As we celebrated the 70th anniversary of the great Attlee Government over the weekend – he became PM on 26th July, 1945 – it’s a question worth revisiting. There is no one in the Labour Party who would argue that Clement Attlee was not an excellent Prime Minister. But, again, it is fascinating that it is the left of the party who seem to have such ownership Attlee.
As Prime Minister, he signed the UK up to NATO, developed an independent nuclear deterrent, expelled communist entryists, removed the whip from five Labour MPs for their left wing views and, in the end, arguably lost because of an austerity Budget put together to pay for war in Korea. Nye Bevan didn’t exactly resign from that Cabinet on the basis it was too right on.
The right of the party has to consider what it conceded with New Labour.

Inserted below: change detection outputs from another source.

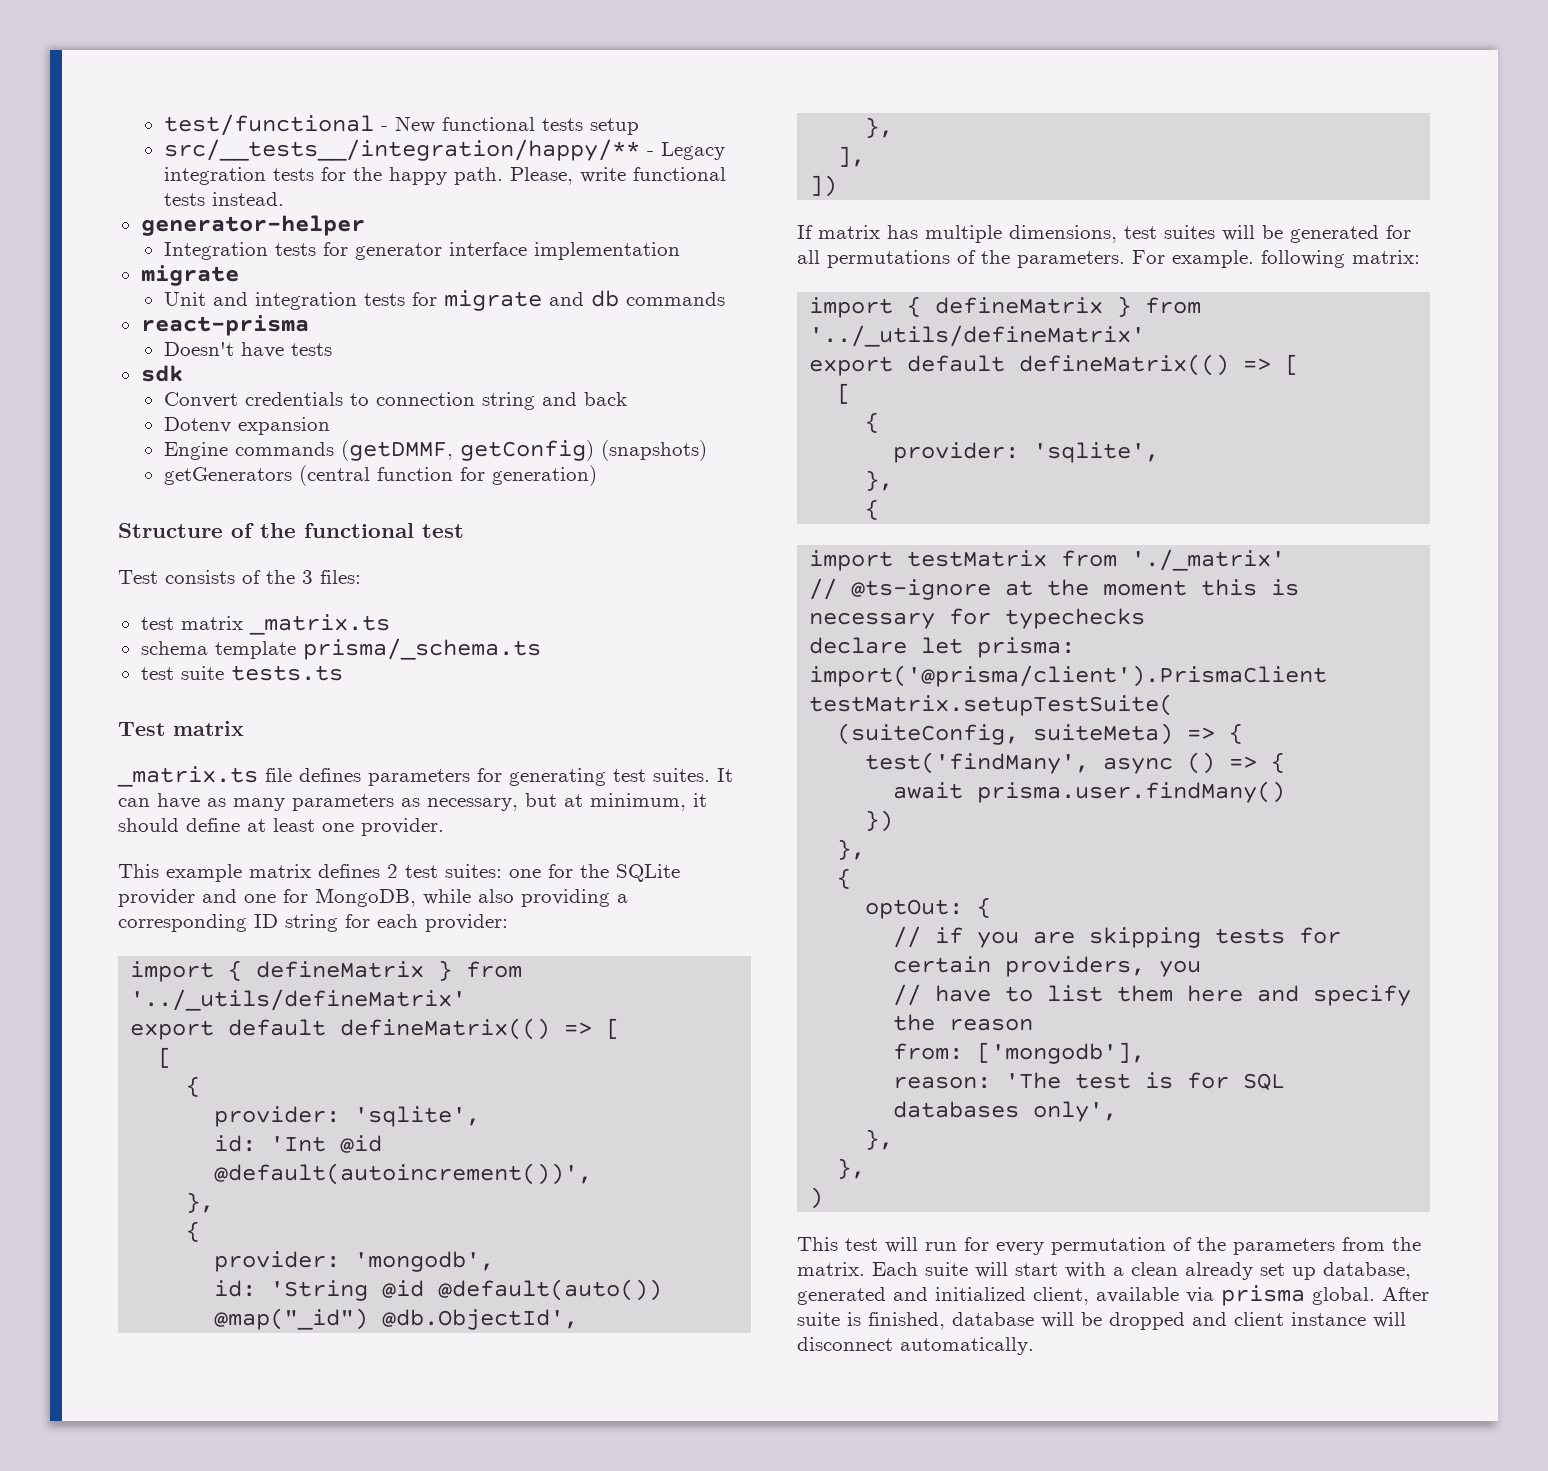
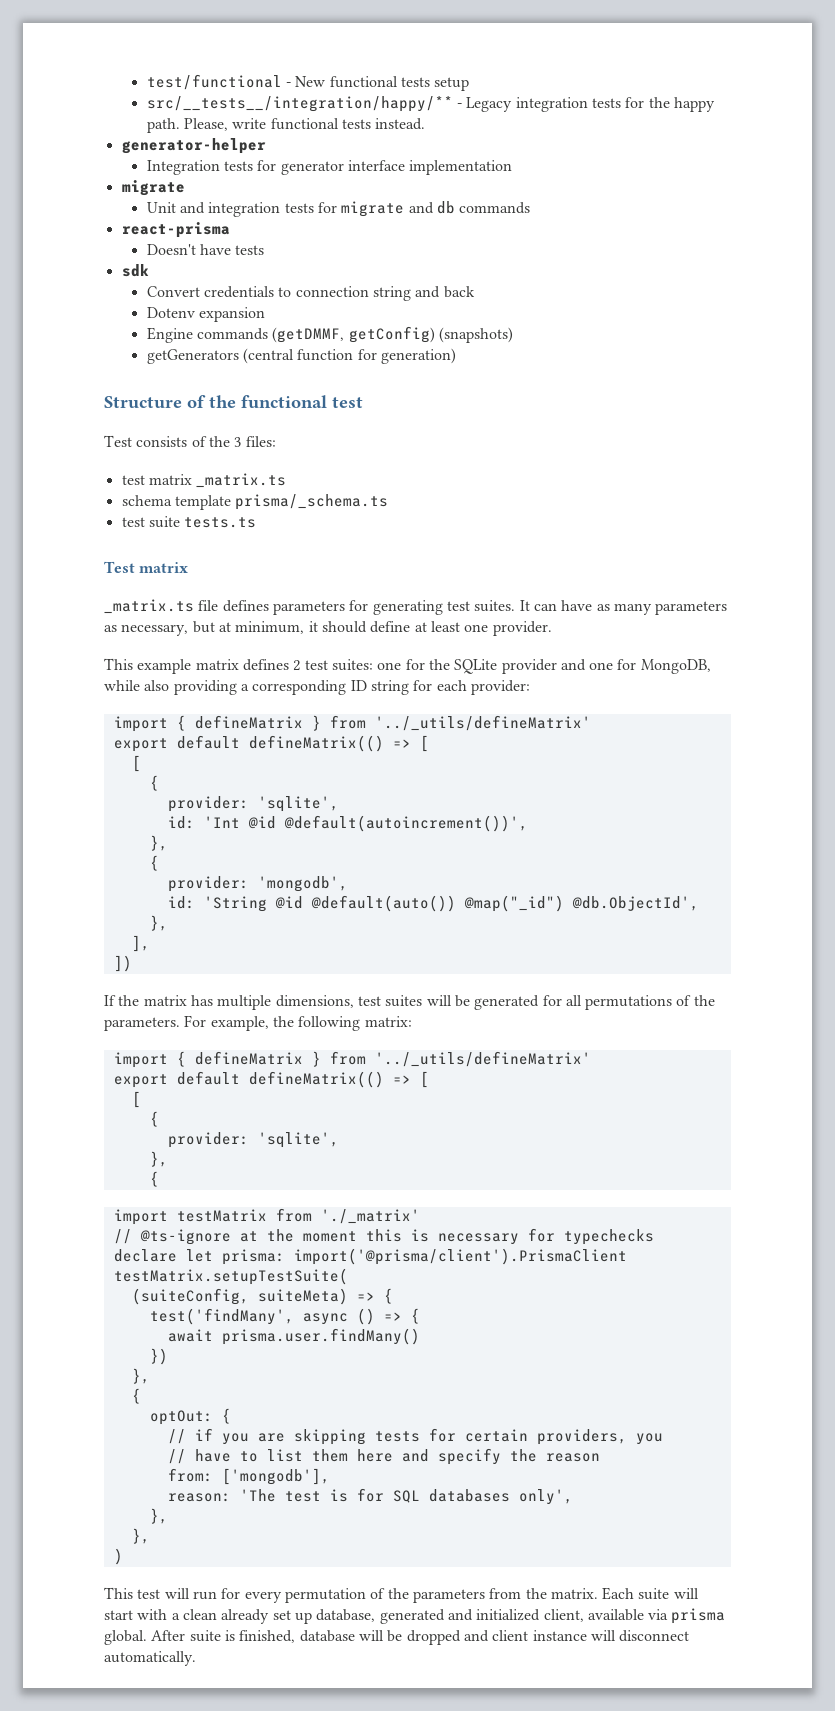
(813, 232) none -> [118,995,140,1006] the
[1172,250,1254,268] example. -> [210,1016,294,1031] example, the

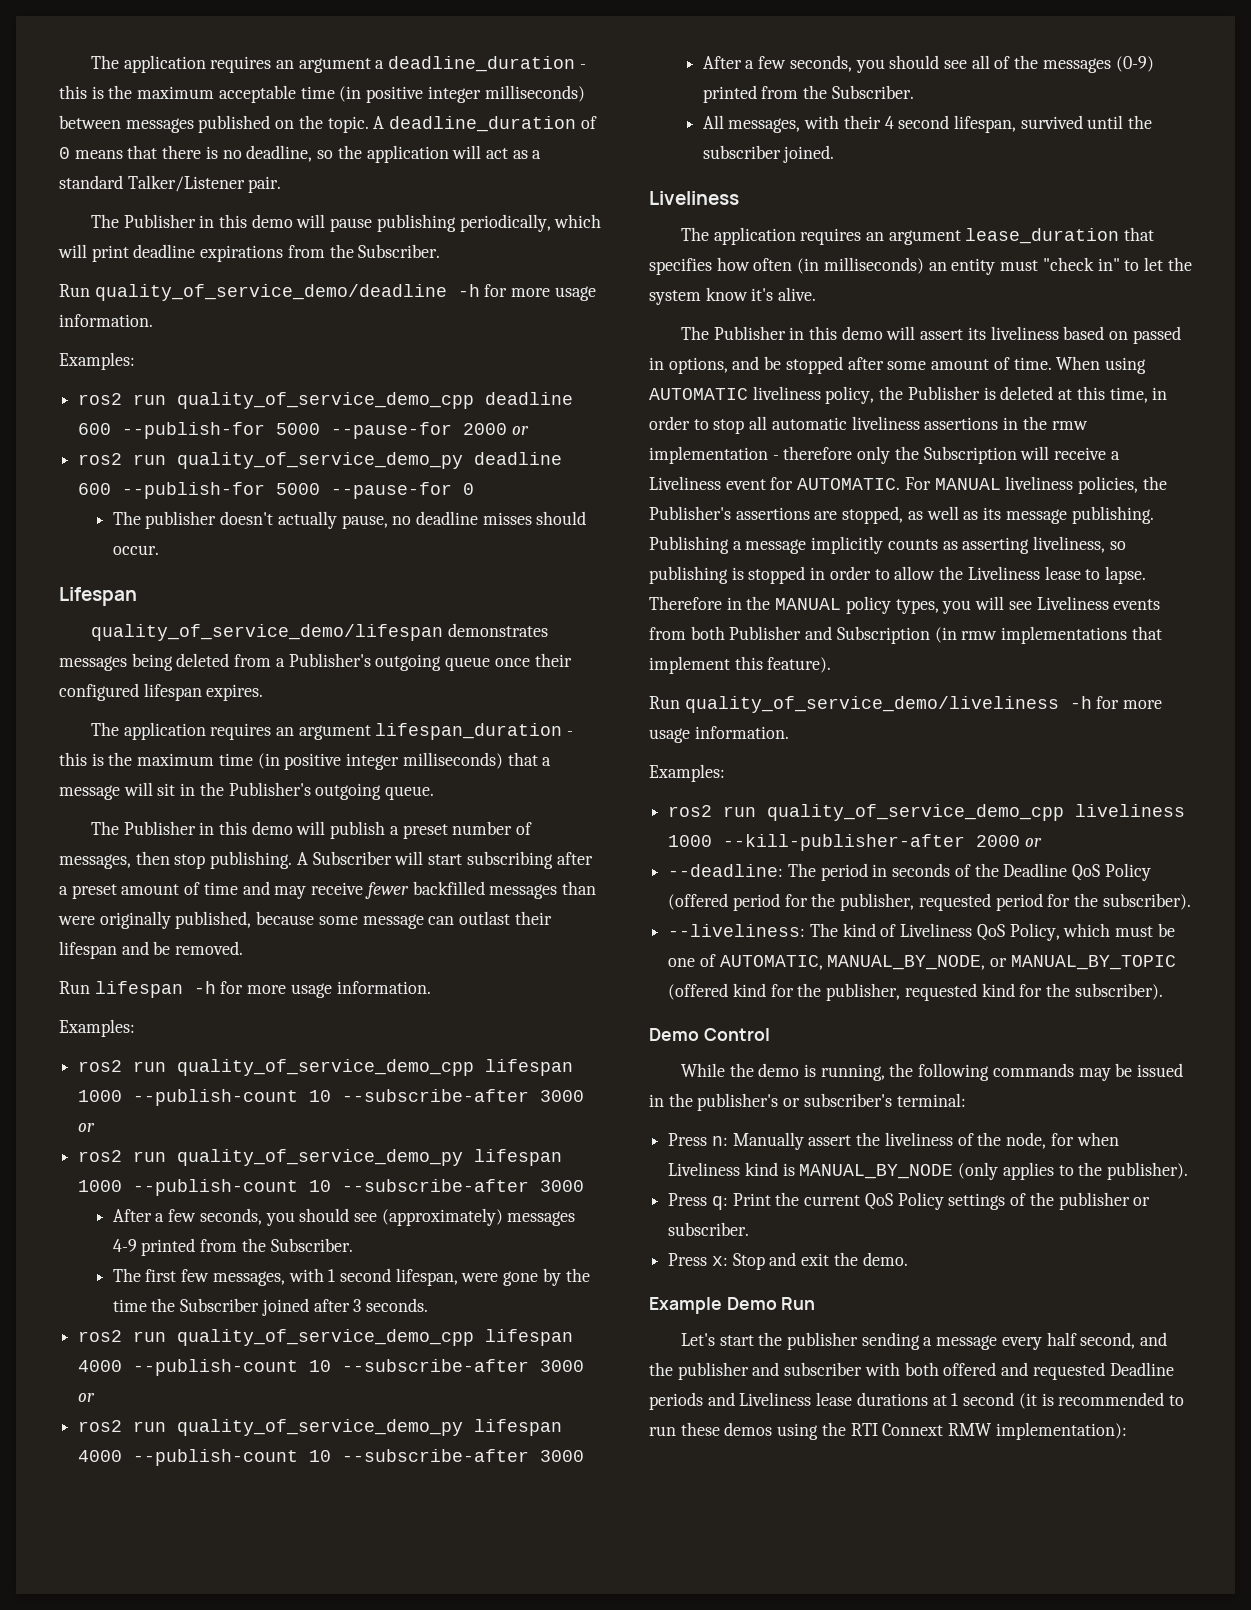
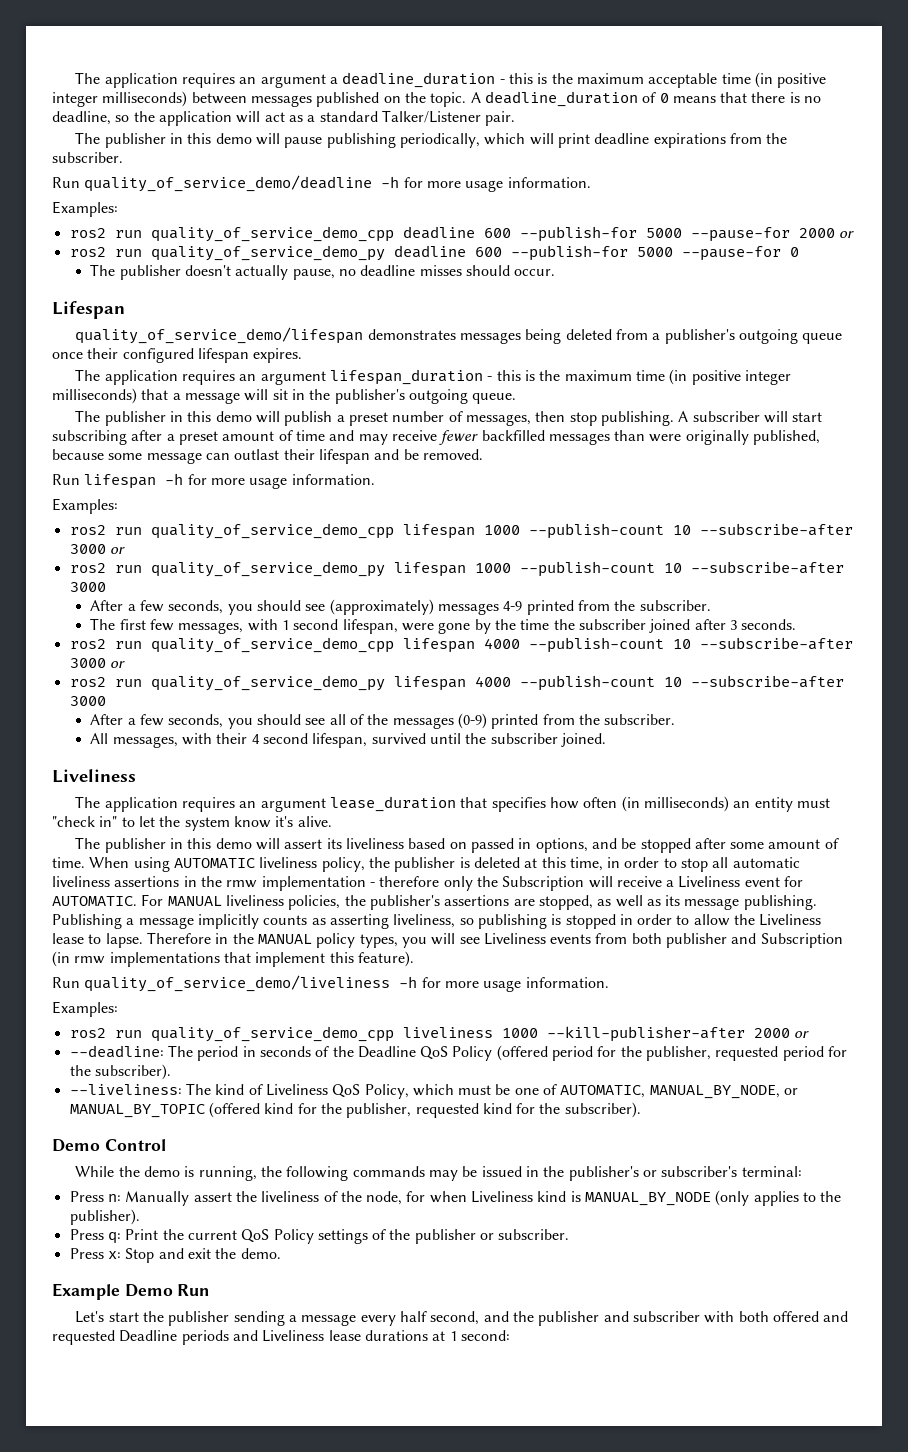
[123,214,196,228] Publisher -> [104,133,166,148] publisher
[358,244,441,258] Subscriber. -> [52,152,123,163] subscriber.
[288,653,371,667] Publisher's -> [664,329,735,344] publisher's
[228,782,311,796] Publisher's -> [334,389,405,404] publisher's
[123,821,196,835] Publisher -> [104,411,166,426] publisher
[312,851,392,865] Subscriber -> [692,411,760,422] subscriber
[270,1238,353,1252] Subscriber. -> [639,600,711,611] subscriber.
[180,1298,260,1312] Subscriber -> [578,619,646,630] subscriber
[831,85,914,99] Subscriber. -> [604,714,676,725] subscriber.
[713,326,786,340] Publisher -> [104,838,166,853] publisher
[907,386,980,400] Publisher -> [394,857,456,872] publisher
[649,506,731,520] Publisher's -> [369,895,440,910] publisher's
[729,626,802,640] Publisher -> [666,933,728,948] publisher
[963,1392,1184,1409] [649,1422,1127,1440] second (it is recommended to run these demos using the RTI Connext RMW implementation): -> [460,1330,510,1341] second:

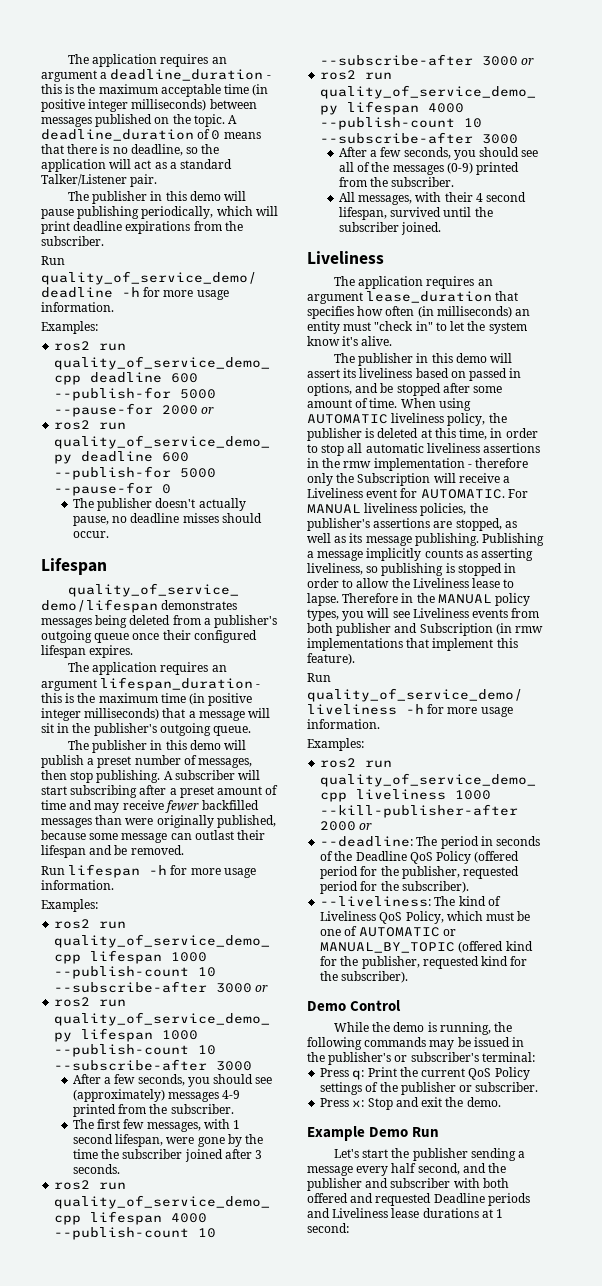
[560,1085,780,1099] AUTOMATIC, MANUAL_BY_NODE, -> [358,927,440,937] AUTOMATIC
[69,1190,842,1206] [69,1209,140,1225] // Press n: Manually assert the liveliness of the node, for when Liveliness kind is MANUAL_BY_NODE (only applies to the publisher). -> (535, 1057) none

For it to work, it had to be a Year Zero moment. A break with the past. A genuinely new Labour. But this also meant essentially giving up ownership of the intellectual traditions that led to New Labour. Traditions that can be easily traced all the way back to the foundation of the party; it is easy to find the origins of New Labour in the trade unionism and socialist groups of the 1890s.
In the short term, that was probably an astute, effective and maybe even necessary move. But as the bitterness of this leadership contest bubbles up, we could be seeing the negative longer terms effects. As Labour MPs, members and supporters are accused of being “Tories” by people who claim to want to take the party back to what “it was founded to be”, conceding the history looks to have been a costly mistake. Looking back at Attlee’s great premiership, that much seems obvious.